Madam, - Miriam Duggan FRCOG (July 28th) wants to know why teenagers are engaging in sexual activity. You might as well ask why teenagers slam doors and write bad poetry.
I think the time has come for us to accept that teenagers are sexually active. Statistics in the US show that "abstinence only" sex education is a failure and what is needed is open and honest education on the best methods to avoid disease and pregnancy.
Ms Duggan is incorrect in her statement that the morning-after pill is an abortifacient: in Europe and the US an abortifacient is classified as something taken to end a pregnancy after implantation has occurred. The Irish Medicines Board confirmed this in 2001 following recommendations from the cabinet sub-committee on abortion.
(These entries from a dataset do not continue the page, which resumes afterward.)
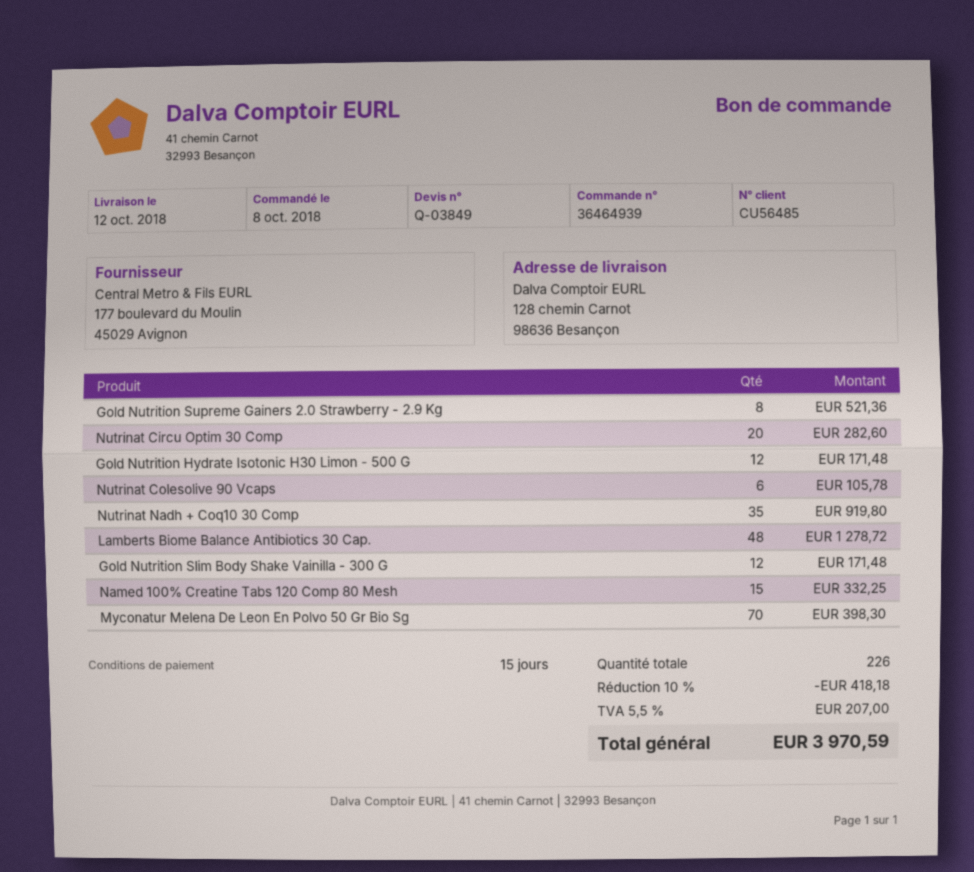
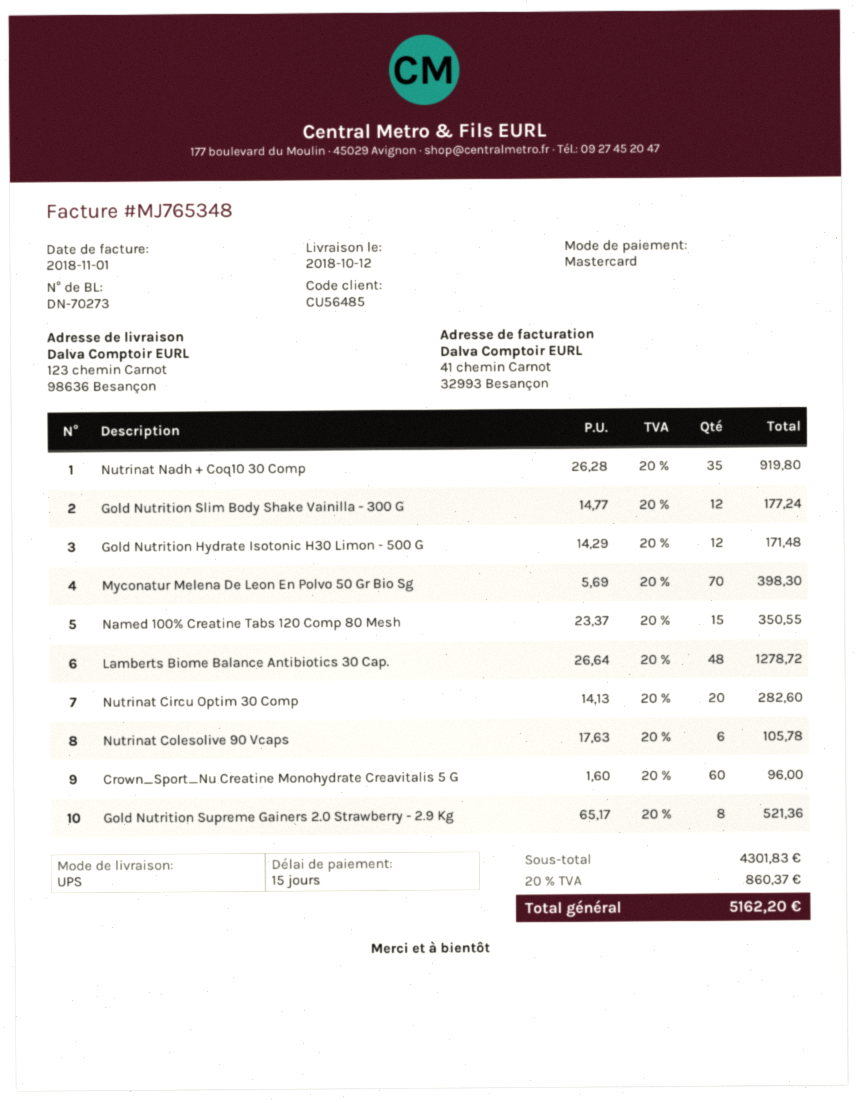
ship to: 128 chemin Carnot, 98636 Besançon -> 123 chemin Carnot, 98636 Besançon
Gold Nutrition Slim Body Shake Vainilla - 300 G: 12 for 171.48 -> 12 for 177.24
Named 100% Creatine Tabs 120 Comp 80 Mesh: 15 for 332.25 -> 15 for 350.55
Crown_Sport_Nu Creatine Monohydrate Creavitalis 5 G: none -> 60 for 96.00
discount: 10% = 418.18 -> none
tax: 5.5% = 207.00 -> 20% = 860.37
total: 3970.59 -> 5162.20

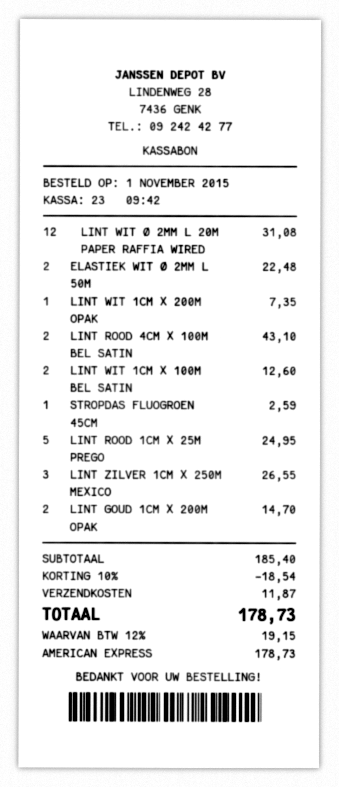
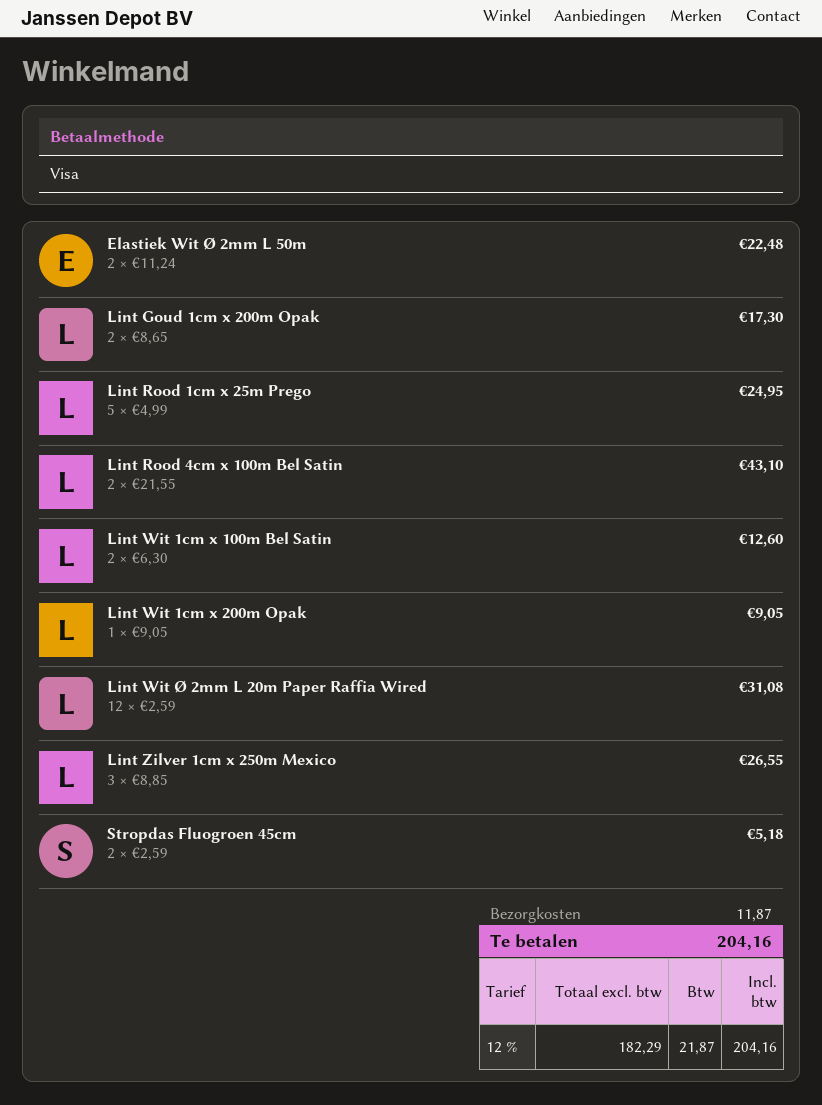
payment method: American Express -> Visa
LINT WIT 1CM X 200M OPAK: 1 for 7.35 -> 1 for 9.05
STROPDAS FLUOGROEN 45CM: 1 for 2.59 -> 2 for 5.18
LINT GOUD 1CM X 200M OPAK: 2 for 14.70 -> 2 for 17.30
discount: 10% = 18.54 -> none
tax: 12% = 19.15 -> 12% = 21.87
total: 178.73 -> 204.16

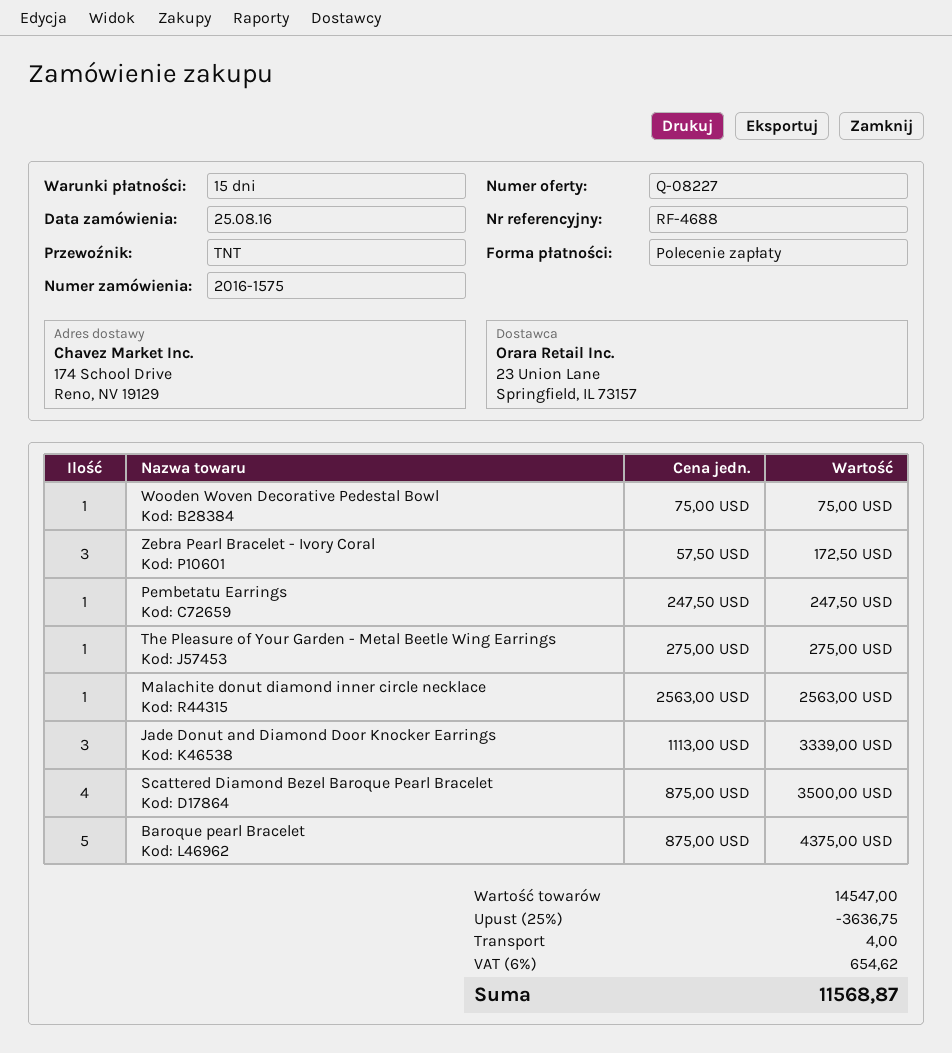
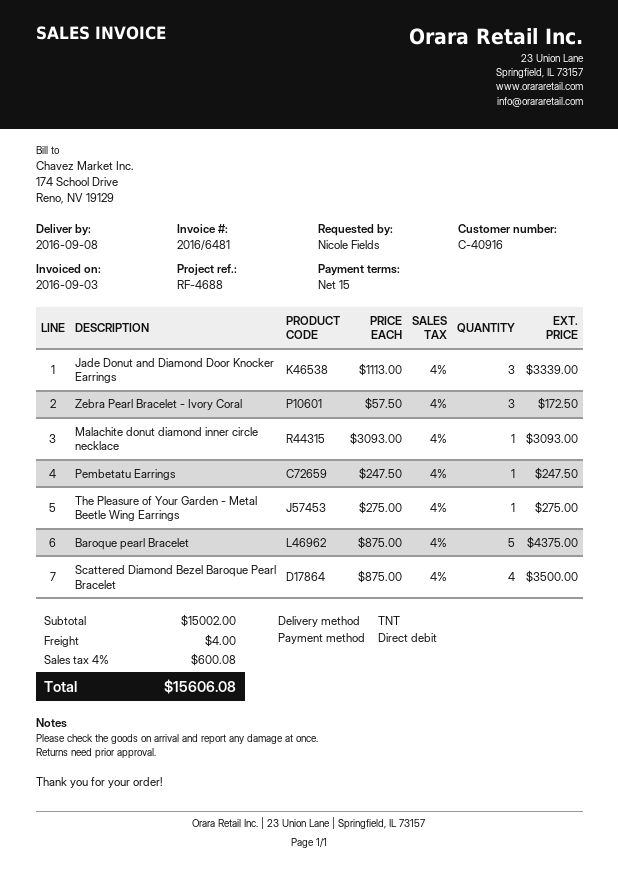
Wooden Woven Decorative Pedestal Bowl: 1 x 75.00 = 75.00 -> none
Malachite donut diamond inner circle necklace: 1 x 2563.00 = 2563.00 -> 1 x 3093.00 = 3093.00
subtotal: 14547.00 -> 15002.00
discount: 25% = 3636.75 -> none
tax: 6% = 654.62 -> 4% = 600.08
total: 11568.87 -> 15606.08

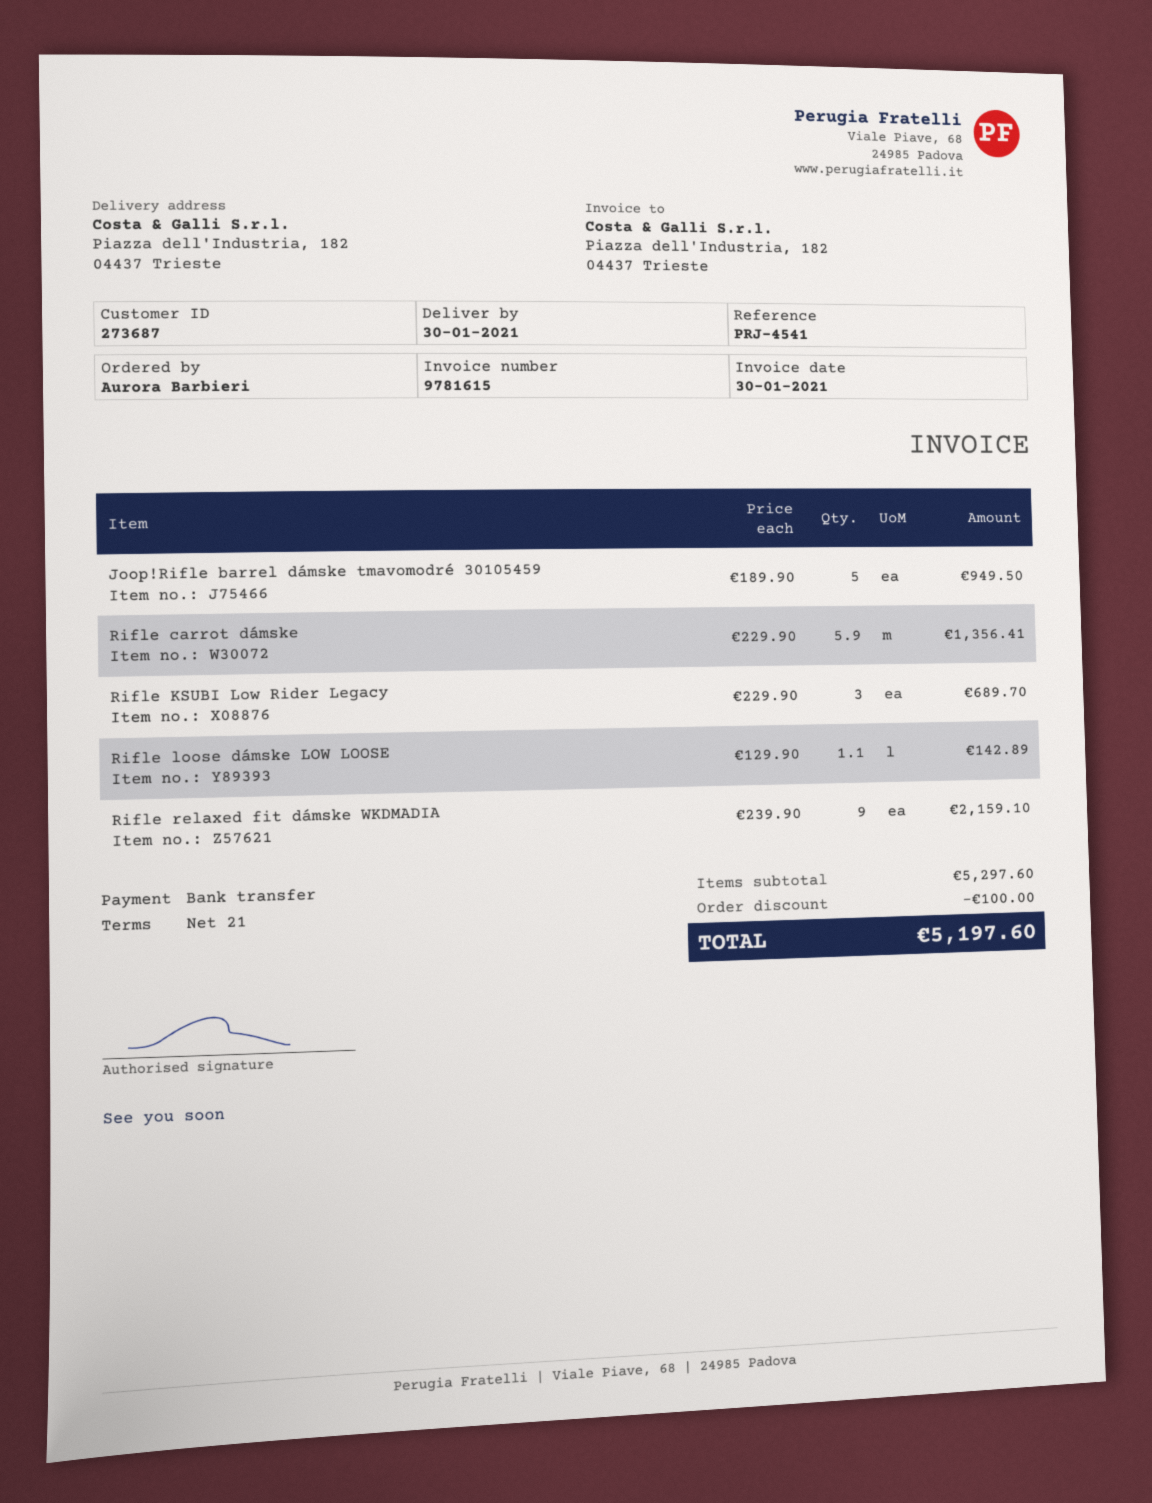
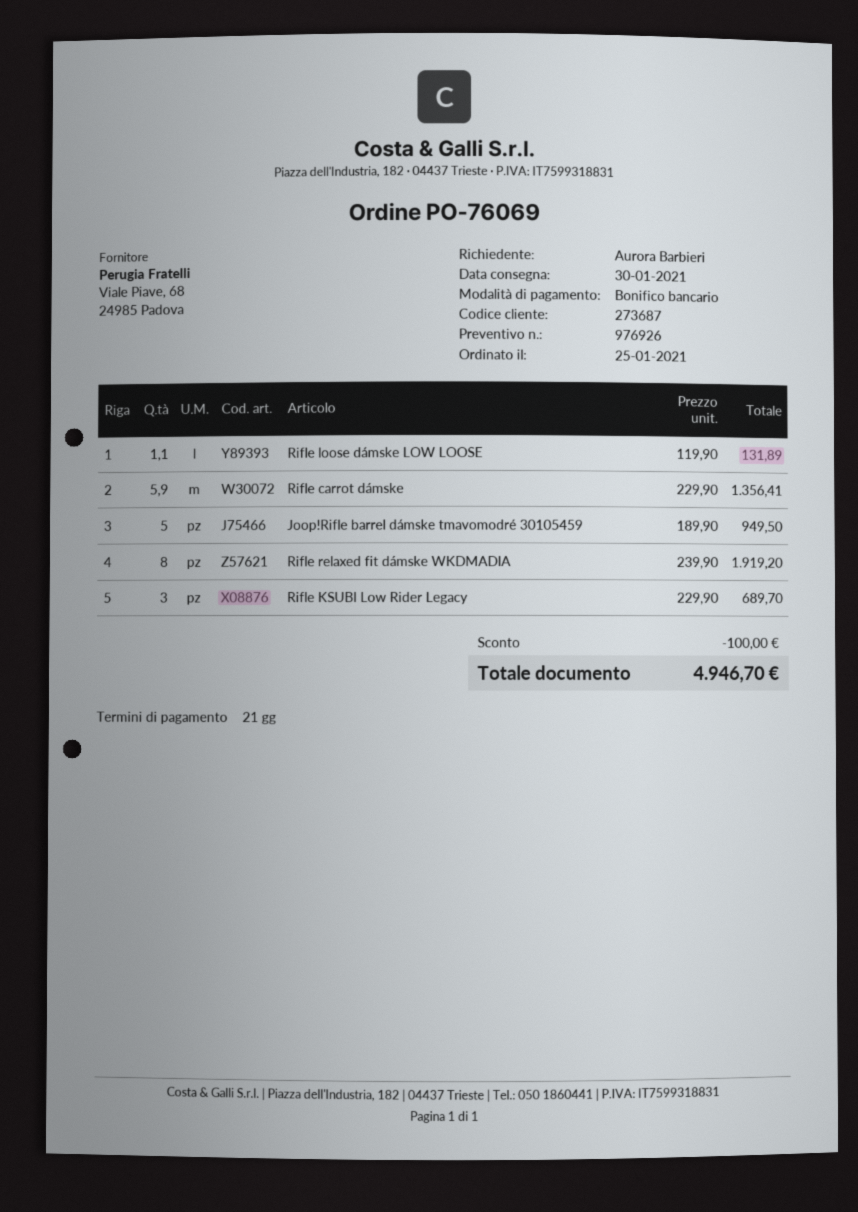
Rifle loose dámske LOW LOOSE: 1.1 x 129.90 = 142.89 -> 1.1 x 119.90 = 131.89
Rifle relaxed fit dámske WKDMADIA: 9 x 239.90 = 2159.10 -> 8 x 239.90 = 1919.20
total: 5197.60 -> 4946.70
Education, not misinformation, please. - Yours, etc,
MARIE SANDLAND , Laurence Court, Dublin 6w.
Madam, - I believe much of the reaction to the Tánaiste's comments regarding the provision of the morning-after pill to girls as young as 11 is unfair. We have to keep in mind the context in which they were made. Ms Harney was speaking following the publication of the report of the Crisis Pregnancy Agency and qualified her remarks with "in certain circumstances". She was also referring to an earlier conversation she had had with a member of the Irish Nurses Organisation who had told her she had dealt with girls who were sexually active at the age of 11. If the Tánaiste had said that under no circumstances should the morning-after pill be made available to girls as young as 11 she would have had other critics accusing of not living up to her responsibilities as Minister for Health.
I feel sorry for Mary Harney as she was clearly between a rock and a hard place. The key question for those who have criticised her is: which is the better option - the morning-after pill or an 11-year-old mother? - Yours, etc,
J. LAVERY, Greystones, Co Wicklow.
Madam, - As I look at my granddaughter, I contemplate how fleeting the three short years have been since she was a mere five, and I know how soon it will be that she will be only 11 years old. As I look at her also I see a vivid reminder of the risks of even the healthiest childhood in a nurturing environment: she is sporting proudly a beautiful black eye. I am almost as un-upset about it as she is, since a childhood without risk would hardly be worth living. Yet a risk that I find almost impossible to contemplate is that in three or four short years from now a morning could arrive when she might find that, within her own childish body, a new child has just been sent forth on its perilous journey through life.
"Crisis pregnancy" is a truly despicable term, but what sharper crisis can there be than that childhood pregnancies now have been brought from the remotest risk to a terribly present reality?
Is it not the sharpest point of that crisis that the main response is the execution of a "morning after" killing, so that the very first risk encountered by the new life is, fatally, its last? Why do we turn our backs on our sacred duty to provide the nurturing environment for our children - for the whole of their childhoods from indeterminate beginning to indeterminate end - that will reduce these abominable risks to the humanly possible minimum?
One reason, it is obvious, is the sick ideology that now taboos any limit on sexual activity. That is an activity that is limited in the whole of Nature, restrained, bound and confined to the particular contexts appropriate to the species. How overweening of humanity to assert that it is exempt! Certain it is that, if the depths are sufficiently plumbed, the rebound will carry us to heights more uncomfortable than humanity has seen yet. - Yours, etc,
FRANK FARRELL, Lakelands Close, Stillorgan, Co Dublin.